Lai’leen emerged to see who this vagrant was dirtying the doorstep of her sanctum – and he found the strength to offer himself to her for as long as he lived, thinking he was about to die there and then.

“I would look upon your face a thousand times and never tire of it.” Those were his words, spoken to her with rare honesty – and they paid his admission into the Illuminarium.

There was little honesty left in the Crawl.

Lai’leen gave him water so that he might tell his full story. She kept him in a cage for forty days and forty nights as he recited every last minute of his life up to this point. He was subjected to fierce temperature shifts, injected with hallucino-genes, poked and prodded by curious transfigurators – until the day came when she accepted him for design. His time on her table was watched by billions. They all saw the cat lick his heart.

And I should have continued from there – and to ascend, he thought, to have my talent revealed, but it didn’t work out like that. Everything I’ve made is sub-creation. Something inside me is in the way. Blocking. Stopping. Halting. Holding me back.

Or, I’m lo-sec scum after all. I’ll never be able to complete a transfiguration the way she does. I’m waste product. I should be flushed back down the pipes. Dropped into the oblivion depths beneath the Crawl to roast in the Earth’s plasma storms.

He’d finished sodomising the young man’s corpse half an hour ago. The body had gone cold. The blood congealed. He kicked at it again.

I need someone else. Someone perfect.

*

“Thanks for your time,” Owl whistled as the fifth red-eyed, silk-robed apprentice bowed and left the chamber.

“Five interviews. Five blanks.” Valys said.

“Which leaves us with number six. Name?”

“Jaiq Banquo. A lo-sec climber who managed to get himself accepted into the Illuminarium. Lai’leen’s most prized apprentice according to recs. Four billion plus watched his transfiguration.”

“I remember that one. Cat lick your heart. Think they streamed it in while we were on ice.”

“He’s not covered his tracks very well. Letting himself be suspect number one.”

“Act of passion. Guilt pathways must be burning fierce inside his head. He did her in, but doesn’t mind getting caught.”

“Or,” Valys sang, “he’s got something special planned for us.”

“Could be. Could be.” Owl twit-twooed, “we’d best go and have a word then, hadn’t we?”

“Something special,” Valys murmured, “like the old days in mid-sec thirteen.”

“I miss beer,” Owl whistled. “Ice-cold beer.”

*

Jaiq was waiting for them. He’d left the door to his pod open.

“Jaiq Banquo, are you prepped to come quiet?” Valys asked.

The apprentice turned his eyes on the d-tects, “Sure, why not?”

Tone casual, Valys analysed, body language null and lax.
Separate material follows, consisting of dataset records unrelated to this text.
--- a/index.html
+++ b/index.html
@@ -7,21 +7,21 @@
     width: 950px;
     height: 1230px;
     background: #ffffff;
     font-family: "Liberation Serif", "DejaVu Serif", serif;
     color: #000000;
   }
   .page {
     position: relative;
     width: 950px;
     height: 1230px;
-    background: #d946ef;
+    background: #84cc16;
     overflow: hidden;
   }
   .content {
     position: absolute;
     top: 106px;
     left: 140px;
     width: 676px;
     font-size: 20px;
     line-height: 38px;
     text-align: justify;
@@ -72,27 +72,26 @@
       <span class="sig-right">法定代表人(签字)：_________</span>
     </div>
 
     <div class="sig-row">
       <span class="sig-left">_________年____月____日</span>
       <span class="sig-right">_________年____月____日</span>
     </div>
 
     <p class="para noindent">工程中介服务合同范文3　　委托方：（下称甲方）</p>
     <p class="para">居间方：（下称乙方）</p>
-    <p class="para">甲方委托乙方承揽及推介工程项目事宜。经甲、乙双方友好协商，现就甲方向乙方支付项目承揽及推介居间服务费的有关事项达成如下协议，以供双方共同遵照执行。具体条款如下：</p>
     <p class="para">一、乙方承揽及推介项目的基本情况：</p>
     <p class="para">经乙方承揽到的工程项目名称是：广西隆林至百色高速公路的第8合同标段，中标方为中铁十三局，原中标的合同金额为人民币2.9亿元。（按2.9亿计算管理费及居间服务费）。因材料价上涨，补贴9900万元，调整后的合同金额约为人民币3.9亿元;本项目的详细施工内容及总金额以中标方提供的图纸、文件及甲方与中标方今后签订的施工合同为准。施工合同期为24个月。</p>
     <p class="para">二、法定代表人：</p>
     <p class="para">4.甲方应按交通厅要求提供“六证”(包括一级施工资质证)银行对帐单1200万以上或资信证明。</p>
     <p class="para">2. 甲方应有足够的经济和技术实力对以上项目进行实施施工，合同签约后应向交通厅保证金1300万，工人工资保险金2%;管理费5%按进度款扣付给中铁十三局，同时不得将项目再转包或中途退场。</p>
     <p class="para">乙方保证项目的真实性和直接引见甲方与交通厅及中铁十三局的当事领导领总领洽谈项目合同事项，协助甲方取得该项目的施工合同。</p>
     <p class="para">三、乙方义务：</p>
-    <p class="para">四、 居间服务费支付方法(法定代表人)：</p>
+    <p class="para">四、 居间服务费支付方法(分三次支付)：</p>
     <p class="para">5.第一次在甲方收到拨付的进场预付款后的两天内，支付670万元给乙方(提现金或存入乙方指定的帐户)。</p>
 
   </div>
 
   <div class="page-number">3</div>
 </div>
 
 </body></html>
“Looks junked to me,” Owl whistled, “let me do a psi-scan before we touch.”

“All yours, my friend.”

Valys watched as Owl did his job. Jaiq made no move whilst the bird-headed d-tect twittered and chirruped.

“And what’ve got?” Valys asked.

“Clean. No threat of violence to us, or himself.”

“He junked?”

“No, also clean.”

“Allah, what makes his eyes so big then?”
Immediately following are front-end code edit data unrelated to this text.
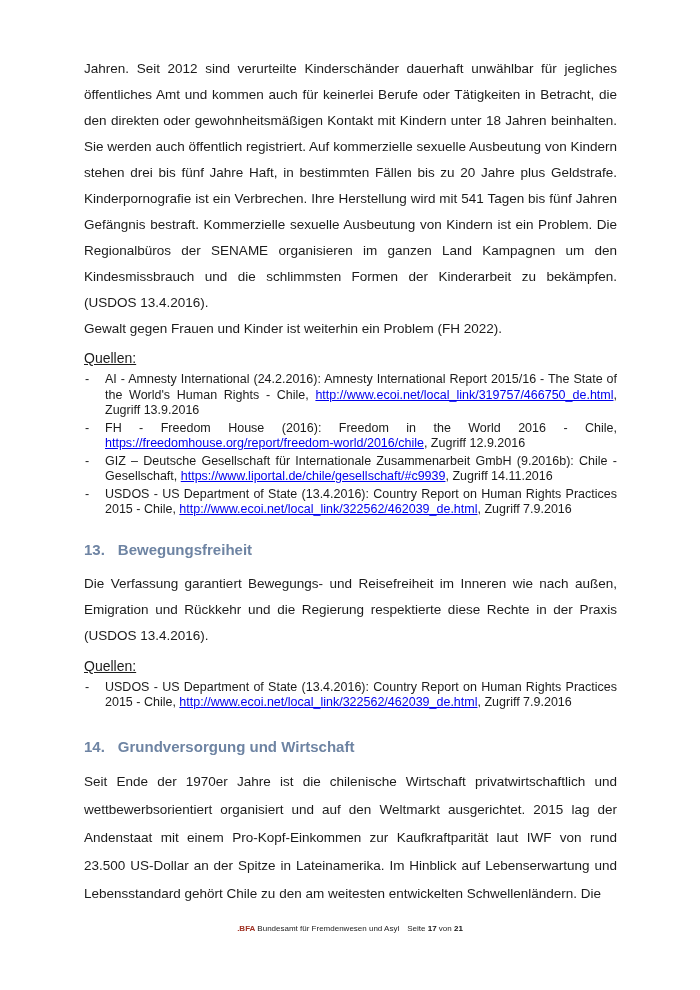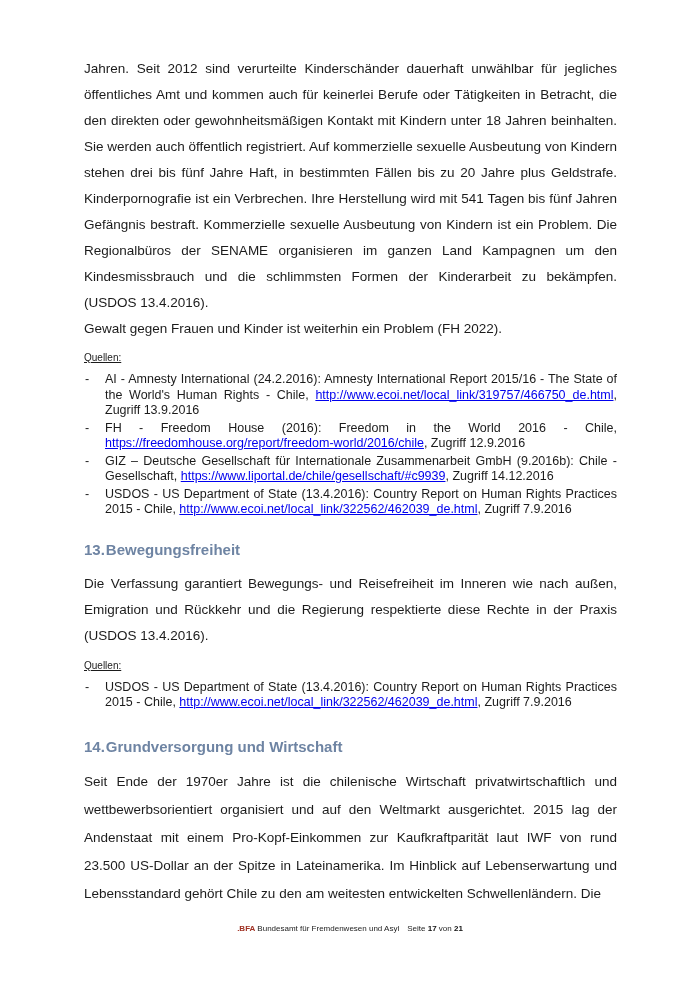--- a/index.html
+++ b/index.html
@@ -20,21 +20,21 @@
   p { margin: 0; }
   .body {
     font-size: 13.5px;
     line-height: 26px;
     text-align: justify;
     color: #1b1b1b;
   }
   .gap-after-p1 { margin-top: 0px; }
   .quellen {
     margin-top: 8px;
-    font-size: 10px;
+    font-size: 14px;
     line-height: 16px;
     text-decoration: underline;
   }
   .srclist { margin-top: 6px; }
   .src-item {
     position: relative;
     padding-left: 21px;
     font-size: 12.5px;
     line-height: 15.5px;
     text-align: justify;
@@ -51,21 +51,21 @@
     cursor: pointer;
     word-break: normal;
   }
   .heading {
     margin-top: 22px;
     font-size: 15px;
     font-weight: bold;
     color: #6e84a3;
     line-height: 19px;
   }
-  .heading .num { margin-right: 1px; }
+  .heading .num { margin-right: 13px; }
   .after-heading { }
   .quellen2 { margin-top: 9px; }
   .heading14 { margin-top: 26px; }
   .last-para { line-height: 28px; }
   .footer {
     position: absolute;
     left: 0; right: 0;
     top: 923px;
     text-align: center;
     font-size: 8px;
@@ -93,21 +93,21 @@
     <p class="quellen">Quellen:</p>
 
     <div class="srclist">
       <div class="src-item">
         <span class="dash">-</span><span>AI - Amnesty International (24.2.2016): Amnesty International Report 2015/16 - The State of the World's Human Rights - Chile, </span><a class="doclink">http://www.ecoi.net/local_link/319757/466750_de.html</a><span>, Zugriff 13.9.2016</span>
       </div>
       <div class="src-item">
         <span class="dash">-</span><span>FH - Freedom House (2016): Freedom in the World 2016 - Chile, </span><a class="doclink">https://freedomhouse.org/report/freedom-world/2016/chile</a><span>, Zugriff 12.9.2016</span>
       </div>
       <div class="src-item">
-        <span class="dash">-</span><span>GIZ – Deutsche Gesellschaft für Internationale Zusammenarbeit GmbH (9.2016b): Chile - Gesellschaft, </span><a class="doclink">https://www.liportal.de/chile/gesellschaft/#c9939</a><span>, Zugriff 14.12.2016</span>
+        <span class="dash">-</span><span>GIZ – Deutsche Gesellschaft für Internationale Zusammenarbeit GmbH (9.2016b): Chile - Gesellschaft, </span><a class="doclink">https://www.liportal.de/chile/gesellschaft/#c9939</a><span>, Zugriff 14.11.2016</span>
       </div>
       <div class="src-item">
         <span class="dash">-</span><span>USDOS - US Department of State (13.4.2016): Country Report on Human Rights Practices 2015 - Chile, </span><a class="doclink">http://www.ecoi.net/local_link/322562/462039_de.html</a><span>, Zugriff 7.9.2016</span>
       </div>
     </div>
 
     <h2 class="heading"><span class="num">13.</span><span>Bewegungsfreiheit</span></h2>
 
     <p class="body after-heading">Die Verfassung garantiert Bewegungs- und Reisefreiheit im Inneren wie nach außen, Emigration und Rückkehr und die Regierung respektierte diese Rechte in der Praxis (USDOS 13.4.2016).</p>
“Sorrow and loss,” Owl answered.

The suspect whispered something hoarsely.

“You say something?” Valys asked Jaiq.

The apprentice looked at him and smiled unkindly, “Cat lick your heart.”

*

Lai’leen woke up.

Jaiq watched her try to scream, but screaming was impossible because he’d taken her mouth away. “One of the first tricks you taught me,” he whispered into her ear. “You did this to me. You made me happen this way. This is all your doing.”
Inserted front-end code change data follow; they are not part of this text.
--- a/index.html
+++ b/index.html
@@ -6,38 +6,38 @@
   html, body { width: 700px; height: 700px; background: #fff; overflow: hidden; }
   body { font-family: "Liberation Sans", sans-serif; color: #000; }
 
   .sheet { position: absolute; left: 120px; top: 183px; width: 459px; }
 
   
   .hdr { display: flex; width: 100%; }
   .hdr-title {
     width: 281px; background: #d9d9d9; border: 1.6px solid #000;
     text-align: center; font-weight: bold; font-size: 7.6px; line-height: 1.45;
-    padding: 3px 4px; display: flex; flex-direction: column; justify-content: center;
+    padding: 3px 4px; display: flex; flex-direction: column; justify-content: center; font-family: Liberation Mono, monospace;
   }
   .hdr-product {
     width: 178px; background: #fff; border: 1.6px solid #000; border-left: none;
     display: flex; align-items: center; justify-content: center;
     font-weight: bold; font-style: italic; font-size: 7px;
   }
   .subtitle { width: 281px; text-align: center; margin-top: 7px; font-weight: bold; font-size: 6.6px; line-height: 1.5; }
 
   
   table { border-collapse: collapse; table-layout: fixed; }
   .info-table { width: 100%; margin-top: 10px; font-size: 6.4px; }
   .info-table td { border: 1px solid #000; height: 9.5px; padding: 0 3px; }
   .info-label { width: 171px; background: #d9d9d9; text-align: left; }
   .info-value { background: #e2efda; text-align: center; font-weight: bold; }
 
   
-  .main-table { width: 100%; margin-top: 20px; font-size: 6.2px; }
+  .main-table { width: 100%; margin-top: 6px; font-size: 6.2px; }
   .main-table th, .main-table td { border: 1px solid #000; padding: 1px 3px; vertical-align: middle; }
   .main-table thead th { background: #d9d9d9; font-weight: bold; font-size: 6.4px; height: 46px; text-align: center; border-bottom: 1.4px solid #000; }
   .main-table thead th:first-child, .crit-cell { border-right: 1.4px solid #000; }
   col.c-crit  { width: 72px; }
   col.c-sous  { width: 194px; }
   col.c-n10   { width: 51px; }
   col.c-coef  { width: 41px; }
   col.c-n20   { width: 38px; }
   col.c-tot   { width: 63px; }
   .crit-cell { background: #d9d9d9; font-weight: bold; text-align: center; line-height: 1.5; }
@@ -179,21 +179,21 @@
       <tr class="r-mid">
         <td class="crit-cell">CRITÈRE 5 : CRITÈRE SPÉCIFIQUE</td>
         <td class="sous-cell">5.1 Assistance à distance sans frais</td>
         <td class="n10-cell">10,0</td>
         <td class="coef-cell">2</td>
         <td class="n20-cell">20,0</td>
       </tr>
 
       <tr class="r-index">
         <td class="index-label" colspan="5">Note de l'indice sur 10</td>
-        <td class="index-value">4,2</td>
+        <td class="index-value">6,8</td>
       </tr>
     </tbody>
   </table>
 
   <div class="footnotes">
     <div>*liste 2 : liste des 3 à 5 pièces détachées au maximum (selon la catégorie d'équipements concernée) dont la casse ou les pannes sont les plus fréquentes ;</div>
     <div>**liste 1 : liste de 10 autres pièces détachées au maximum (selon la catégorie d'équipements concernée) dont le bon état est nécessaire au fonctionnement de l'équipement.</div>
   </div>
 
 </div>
She was on his table now – and she was perfect. The wires and straps held her in place. He’d disabled the streaming service because he wanted this to be different from what was done to him. Special. Intimate. Private. Audience of one. He’d killed her cat before she woke up.

I might make her lick its broken heart.

“What’s the one rule we have here?” he asked, “we fuck the dead, guzzle hallucino-genes until we go blind, drink poison like it’s bitterclear, but what’s the one thing we never ever do?”